O presidente deposto de Honduras, Manuel Zelaya, retornou secretamente ao país e se refugiou na embaixada brasileira. Na noite de segunda-feira, Zelaya conclamou seus simpatizantes a realizar uma marcha rumo à capital, Tegucigalpa. O governo de fato decretou toque de recolher.
Militares e policiais de Honduras cercaram a embaixada brasileira em Tegucigalpa (capital do país) na madrugada desta terça-feira, dispersando a manifestação de apoiadores do presidente deposto, Manuel Zelaya, que passaram toda a noite em frente ao prédio da representação brasileira.
O porta-voz Orlin Cerrato disse que os zelaystas foram retirados "em cumprimento da lei", depois que o atual presidente Roberto Micheletti impôs toque de recolher e exigiu que o Brasil entregue Zelaya - que está refugiado desde que voltou em segredo ao país depois de quase três meses de exílio .
A embaixada também teve a eletricidade, a água e o telefone cortados, o que levou o Brasil a solicitar apoio da embaixada dos Estados Unidos para que, em caso de necessidade, emprestem diesel para o gerador e enviem agentes para garantir a segurança.
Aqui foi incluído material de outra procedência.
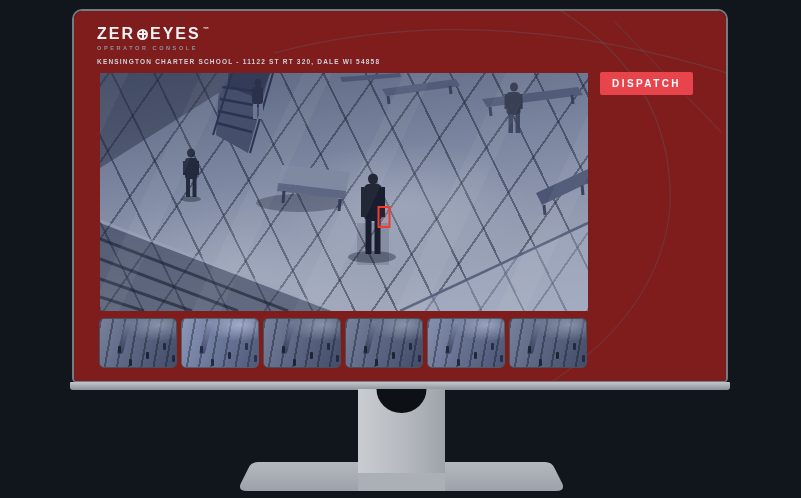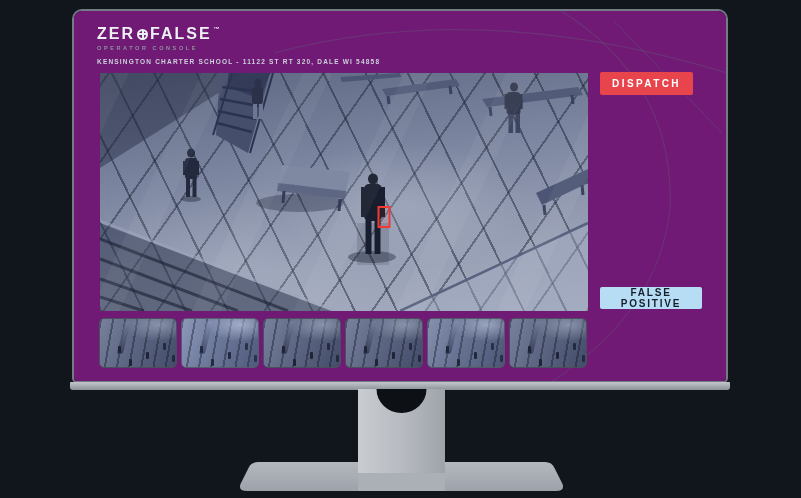--- a/index.html
+++ b/index.html
@@ -14,7 +14,7 @@
   .stand-svg { position:absolute; left:230px; top:389px; }
 
   
-  .screen { position:absolute; inset:0; overflow:hidden; border-radius:8px 8px 3px 3px; background:#701a75;text-decoration:underline; }
+  .screen { position:absolute; inset:0; overflow:hidden; border-radius:8px 8px 3px 3px; background:#7f1d1d;text-decoration:underline; }
   .arcs { position:absolute; inset:0; pointer-events:none; }
 
   

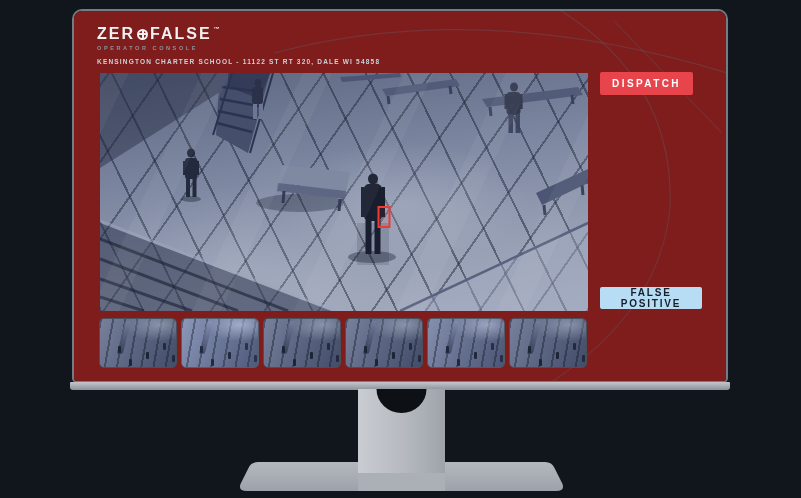--- a/index.html
+++ b/index.html
@@ -82,7 +82,7 @@
       <div class="logo-row">
         <span>ZER</span>
         <span class="logo-o"></span>
-        <span>FALSE</span>
+        <span>EYES</span>
         <span class="tm">™</span>
       </div>
       <div class="brand-sub">OPERATOR CONSOLE</div>

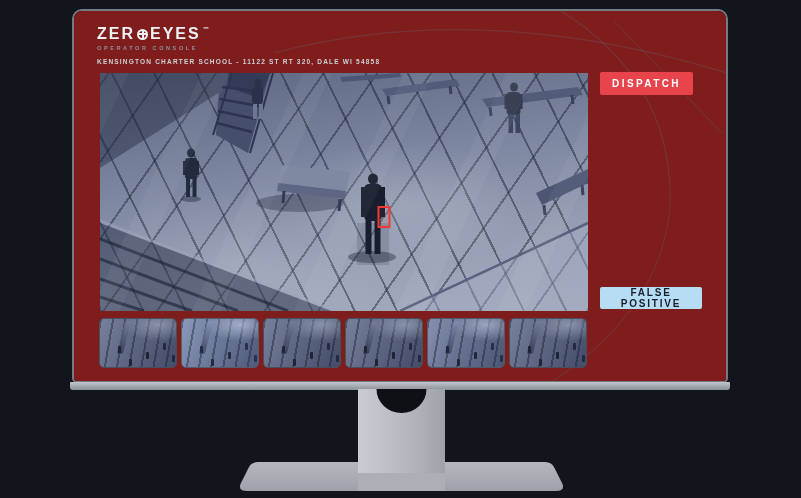--- a/index.html
+++ b/index.html
@@ -170,7 +170,6 @@
     </div>
 
     <button class="btn btn-dispatch">DISPATCH</button>
-    <button class="btn btn-false-positive">FALSE POSITIVE</button>
 
     <div class="thumb-strip">
       <div class="thumb"></div>

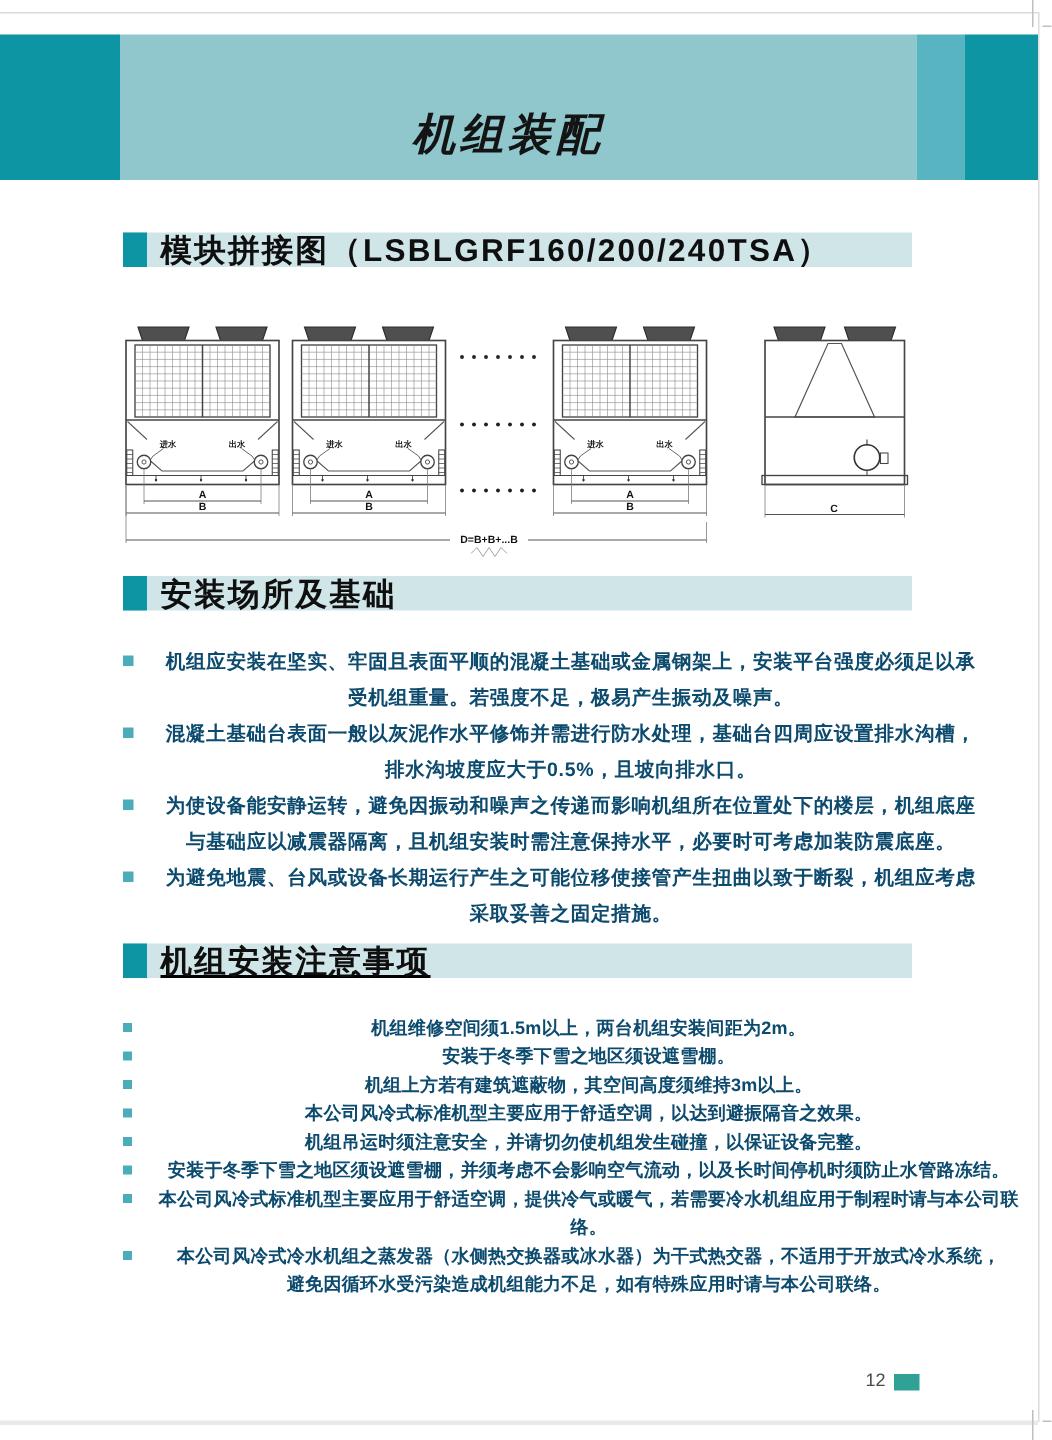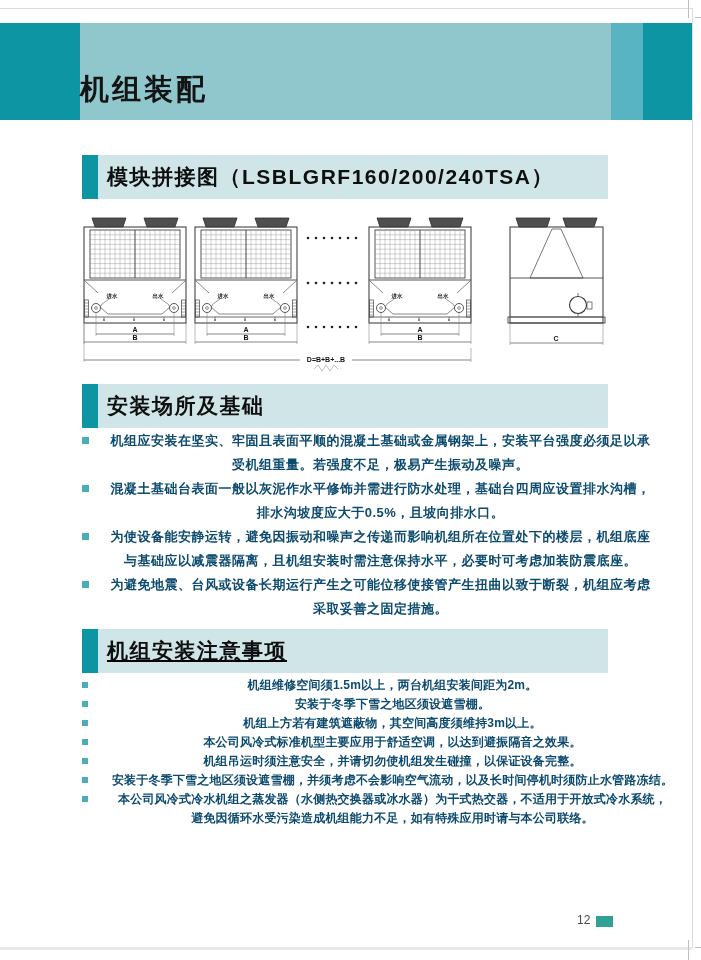--- a/index.html
+++ b/index.html
@@ -27,8 +27,8 @@
   .hdr .seg{position:absolute;top:0;height:100%;}
   .hdr .s1{left:0;width:80px;background:var(--teal-dark);}
   .hdr .s2{left:80px;width:531px;background:var(--teal-light);
-           display:flex;align-items:flex-end;justify-content:flex-start;
-           padding:0 14px 10px 0;}
+           display:flex;align-items:flex-end;justify-content:center;
+           padding:0 14px 10px 0;font-style:italic;}
   .hdr .s3{left:611px;width:32px;background:var(--teal-mid);}
   .hdr .s4{left:643px;width:49px;background:var(--teal-dark);}
   .hdr-title{font-size:29px;font-weight:700;color:#141414;letter-spacing:3px;}

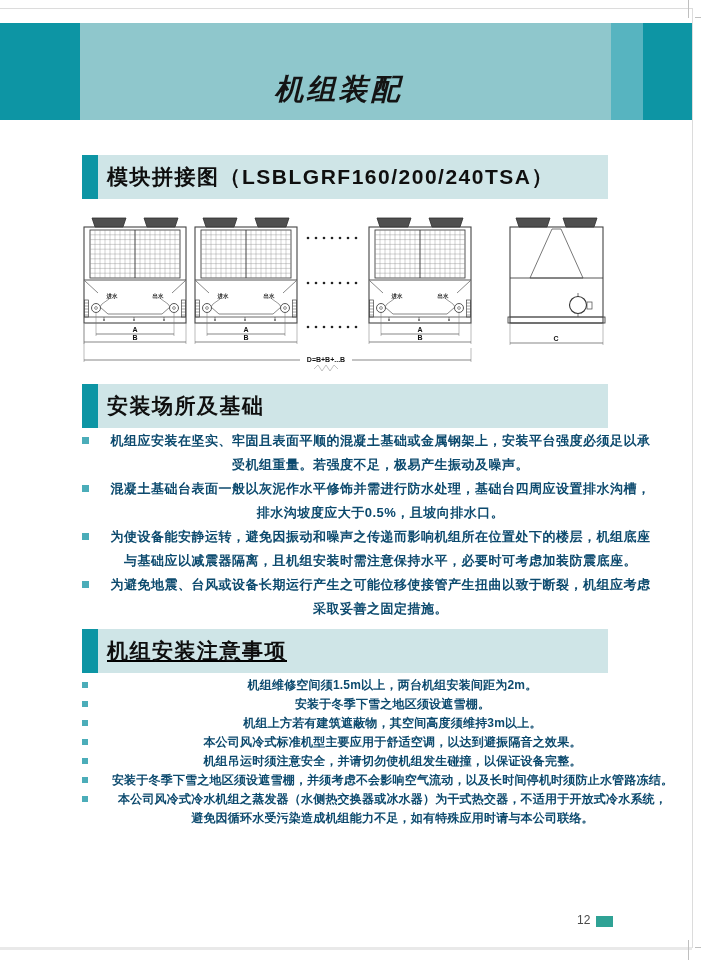--- a/index.html
+++ b/index.html
@@ -34,7 +34,7 @@
   .hdr-title{font-size:29px;font-weight:700;color:#141414;letter-spacing:3px;}
 
   
-  .sec{position:absolute;left:82px;width:526px;height:44px;background:var(--band-bg);
+  .sec{position:absolute;left:82px;width:526px;height:23px;background:var(--band-bg);
        display:flex;align-items:center;padding-left:25px;}
   .sec::before{content:"";position:absolute;left:0;top:0;width:16px;height:100%;
        background:var(--teal-dark);}

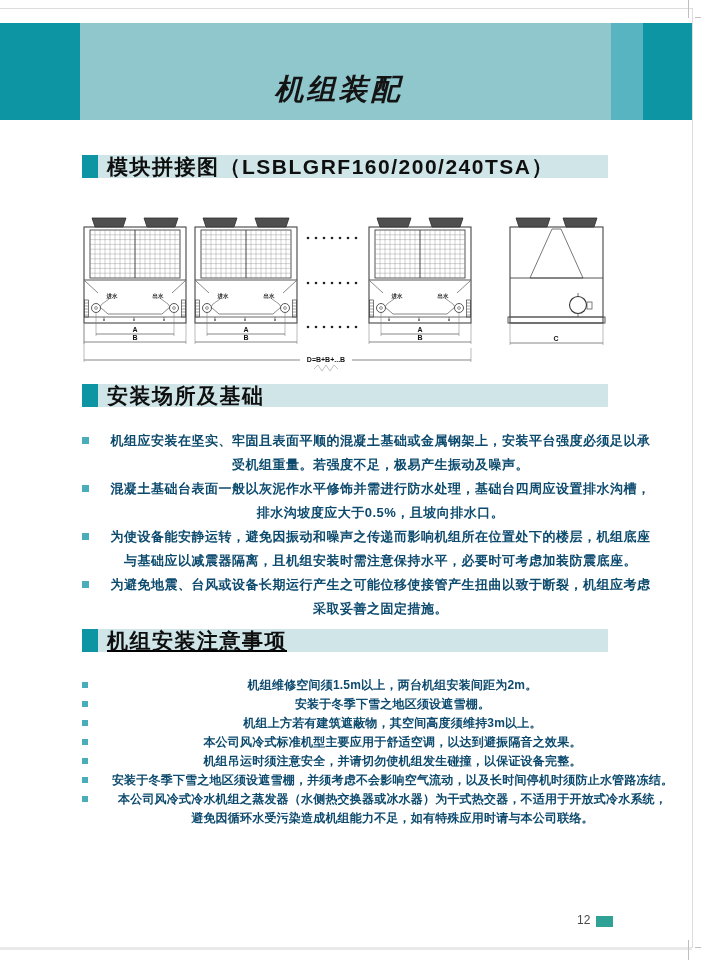--- a/index.html
+++ b/index.html
@@ -209,6 +209,7 @@
       <li>本公司风冷式标准机型主要应用于舒适空调，以达到避振隔音之效果。</li>
       <li>机组吊运时须注意安全，并请切勿使机组发生碰撞，以保证设备完整。</li>
       <li>安装于冬季下雪之地区须设遮雪棚，并须考虑不会影响空气流动，以及长时间停机时须防止水管路冻结。</li>
+      <li>本公司风冷式标准机型主要应用于舒适空调，提供冷气或暖气，若需要冷水机组应用于制程时请与本公司联络。</li>
       <li>本公司风冷式冷水机组之蒸发器（水侧热交换器或冰水器）为干式热交器，不适用于开放式冷水系统，
 避免因循环水受污染造成机组能力不足，如有特殊应用时请与本公司联络。</li>
     </ul>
A polícia de Honduras, porém, negou que pretenda entrar na embaixada para capturar o presidente deposto. "Isso não pode ser feito, porque estamos falando de convenções internacionais, e é preciso respeitar as leis internacionais", disse Cerrato à agência France-Presse.
Zelaya fala em paz - Manuel Zelaya declarou nesta terça-feira que conversou com alguns policiais e militares para buscar uma saída para a crise institucional e afirmou que o atual presidente tenta "isolar" o país para impedir a entrada de missões internacionais.
"Eu acho que precisamos buscar uma aproximação direta para que esta aproximação leve à paz. Lutar pelos pobres nunca deve ser um crime, lutar para restabelecer a democracia não deve ser um crime", declarou ele, que foi derrotado e expulso de Honduras após o golpe de Estado de 28 de junho.
Zelaya afirmou que o atual presidente, Roberto Micheletti, impôs o toque de recolher e fechou os aeroportos para impedir a chegada de missões internacionais em busca de uma saída negociada para a crise. "Estão cuidando da circulação de aviões e nos aeroportos internacionais para evitar que venham as missões internacionais", disse.
Lula pede solução - Em Nova York, onde participa da Assembleia Geral da ONU, o presidente Luiz Inácio Lula da Silva pediu aos governantes de Honduras que aceitem uma solução negociada e democrática que permita o retorno de Manuel Zelaya ao poder.
"O que deveria acontecer normalmente é que os golpistas deveriam dar espaço a quem tem o direito de estar neste lugar, que é o presidente democraticamente eleito pelo povo", afirmou Lula, em entrevista coletiva, pedindo, ainda, que seja respeitada a "imunidade da embaixada brasileira".
O presidente disse que conversou por telefone com Zelaya e pediu que ele "tivesse muito cuidado de não dar pretexto algum aos golpistas para recorrer à violência". Lula esclareceu que o Brasil não pretende atuar como mediador na crise, papel que corresponde à Organização de Estados Americanos (OEA), cujo secretário-geral, José Miguel Insulza, está em permanente contato com o chanceler brasileiro, Celso Amorim.
Segundo Lula, a comunidade internacional já não pode tolerar a presença de um governo golpista na América Latina. "Não estamos mais nos problemas da década de 60 e não podemos aceitar que, por divergências políticas, alguém se ache no direito de dispor de um presidente democraticamente eleito".
Negociação - Insulza, por sua vez, afirmou que a única medida que cabe ao país é a negociação com o governo de Roberto Micheletti. "Não cabem muitas alternativas a não ser entrar em negociação", declarou em entrevista em Washington à rádio Cooperativa de Santiago.
Ele afirmou ainda que a OEA apoia a medida de Zelaya de ter se refugiado na embaixada do Brasil em Tegucigalpa. "Com certeza, apoiamos esta decisão e pedimos tanto para a sede brasileira como para o senhor Zelaya todas as garantias que correspondem", completou.
"O que deveria acontecer agora é os golpistas darem um lugar a quem tem direito a este lugar, que é o presidente democraticamente eleito pelo povo", disse nesta tarde o presidente Lula. Se fosse apenas um conselho ao governo interino de Honduras, já bastaria para caracterizar a ingerência em questões internas de outro país. Mas o tom e o vocabulário configuram um ultimato: ou Manuel Zelaya volta ao poder ou...
Ou nada, avisam os fatos. Os "golpistas" cortaram o fornecimento de luz, água e telefone. É pouco para que o Brasil declare guerra a Honduras. É o suficiente para isolar Zelaya e fazer o Itamaraty constatar que se meteu numa enrascada de bom tamanho por falta de juízo.